[Structured diff data]
┌──
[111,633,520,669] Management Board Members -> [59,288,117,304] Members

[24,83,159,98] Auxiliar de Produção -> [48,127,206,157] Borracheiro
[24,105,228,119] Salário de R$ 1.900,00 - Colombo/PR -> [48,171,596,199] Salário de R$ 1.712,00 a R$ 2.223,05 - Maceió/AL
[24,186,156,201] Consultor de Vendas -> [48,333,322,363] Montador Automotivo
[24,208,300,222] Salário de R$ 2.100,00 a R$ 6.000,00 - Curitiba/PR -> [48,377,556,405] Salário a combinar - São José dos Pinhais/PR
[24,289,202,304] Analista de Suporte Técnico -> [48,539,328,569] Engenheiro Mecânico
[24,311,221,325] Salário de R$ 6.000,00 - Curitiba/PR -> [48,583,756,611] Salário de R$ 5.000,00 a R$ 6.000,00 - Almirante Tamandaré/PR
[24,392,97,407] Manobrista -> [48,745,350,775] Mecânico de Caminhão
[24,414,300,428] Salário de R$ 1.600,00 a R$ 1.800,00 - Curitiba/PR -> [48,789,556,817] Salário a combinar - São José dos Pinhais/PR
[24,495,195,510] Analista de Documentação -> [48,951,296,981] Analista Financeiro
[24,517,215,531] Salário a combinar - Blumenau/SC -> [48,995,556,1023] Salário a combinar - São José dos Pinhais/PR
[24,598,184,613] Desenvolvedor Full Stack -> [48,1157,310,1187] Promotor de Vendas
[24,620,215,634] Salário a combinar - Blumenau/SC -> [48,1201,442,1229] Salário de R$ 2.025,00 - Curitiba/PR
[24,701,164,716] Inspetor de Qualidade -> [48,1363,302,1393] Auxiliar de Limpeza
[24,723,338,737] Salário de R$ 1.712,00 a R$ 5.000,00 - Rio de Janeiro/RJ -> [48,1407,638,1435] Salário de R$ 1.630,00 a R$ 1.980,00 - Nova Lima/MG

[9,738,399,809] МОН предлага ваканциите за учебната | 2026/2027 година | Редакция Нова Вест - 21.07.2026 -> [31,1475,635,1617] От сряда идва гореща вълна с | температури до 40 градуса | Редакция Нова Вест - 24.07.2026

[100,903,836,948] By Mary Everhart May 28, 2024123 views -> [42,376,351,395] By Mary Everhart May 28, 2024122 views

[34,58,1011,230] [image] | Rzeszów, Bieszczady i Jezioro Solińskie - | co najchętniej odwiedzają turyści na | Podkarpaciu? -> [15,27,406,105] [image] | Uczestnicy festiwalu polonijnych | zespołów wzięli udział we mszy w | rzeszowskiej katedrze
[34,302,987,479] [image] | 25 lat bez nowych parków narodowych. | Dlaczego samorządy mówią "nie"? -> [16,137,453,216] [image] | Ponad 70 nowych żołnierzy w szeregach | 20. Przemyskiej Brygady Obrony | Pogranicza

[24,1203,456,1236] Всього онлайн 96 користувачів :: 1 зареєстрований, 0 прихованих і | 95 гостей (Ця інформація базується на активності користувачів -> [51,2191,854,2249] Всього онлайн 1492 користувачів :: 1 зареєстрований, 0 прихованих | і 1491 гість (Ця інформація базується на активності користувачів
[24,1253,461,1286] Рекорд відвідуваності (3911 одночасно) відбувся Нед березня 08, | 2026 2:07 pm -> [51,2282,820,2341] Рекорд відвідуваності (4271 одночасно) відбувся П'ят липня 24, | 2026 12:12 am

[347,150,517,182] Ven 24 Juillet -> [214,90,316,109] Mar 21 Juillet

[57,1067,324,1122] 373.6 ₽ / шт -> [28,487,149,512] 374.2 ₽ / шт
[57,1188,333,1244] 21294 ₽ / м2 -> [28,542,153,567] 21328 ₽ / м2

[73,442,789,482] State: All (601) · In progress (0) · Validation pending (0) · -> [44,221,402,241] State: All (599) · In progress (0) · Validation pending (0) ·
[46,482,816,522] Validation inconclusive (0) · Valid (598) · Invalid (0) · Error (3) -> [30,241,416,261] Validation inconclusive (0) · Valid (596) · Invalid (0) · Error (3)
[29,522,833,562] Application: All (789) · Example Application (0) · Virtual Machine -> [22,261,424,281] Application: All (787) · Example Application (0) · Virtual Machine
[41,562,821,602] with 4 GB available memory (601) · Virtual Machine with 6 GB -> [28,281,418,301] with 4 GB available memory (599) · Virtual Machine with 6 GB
└──
_Exercise goal_:
The lines to extract from the data above begin with the line containing "[24,105,228,119] Salário de" and end with the line containing "[24,701,164,716] Inspetor de". Extract them exactly, including both.

_Completed task_:
[24,105,228,119] Salário de R$ 1.900,00 - Colombo/PR -> [48,171,596,199] Salário de R$ 1.712,00 a R$ 2.223,05 - Maceió/AL
[24,186,156,201] Consultor de Vendas -> [48,333,322,363] Montador Automotivo
[24,208,300,222] Salário de R$ 2.100,00 a R$ 6.000,00 - Curitiba/PR -> [48,377,556,405] Salário a combinar - São José dos Pinhais/PR
[24,289,202,304] Analista de Suporte Técnico -> [48,539,328,569] Engenheiro Mecânico
[24,311,221,325] Salário de R$ 6.000,00 - Curitiba/PR -> [48,583,756,611] Salário de R$ 5.000,00 a R$ 6.000,00 - Almirante Tamandaré/PR
[24,392,97,407] Manobrista -> [48,745,350,775] Mecânico de Caminhão
[24,414,300,428] Salário de R$ 1.600,00 a R$ 1.800,00 - Curitiba/PR -> [48,789,556,817] Salário a combinar - São José dos Pinhais/PR
[24,495,195,510] Analista de Documentação -> [48,951,296,981] Analista Financeiro
[24,517,215,531] Salário a combinar - Blumenau/SC -> [48,995,556,1023] Salário a combinar - São José dos Pinhais/PR
[24,598,184,613] Desenvolvedor Full Stack -> [48,1157,310,1187] Promotor de Vendas
[24,620,215,634] Salário a combinar - Blumenau/SC -> [48,1201,442,1229] Salário de R$ 2.025,00 - Curitiba/PR
[24,701,164,716] Inspetor de Qualidade -> [48,1363,302,1393] Auxiliar de Limpeza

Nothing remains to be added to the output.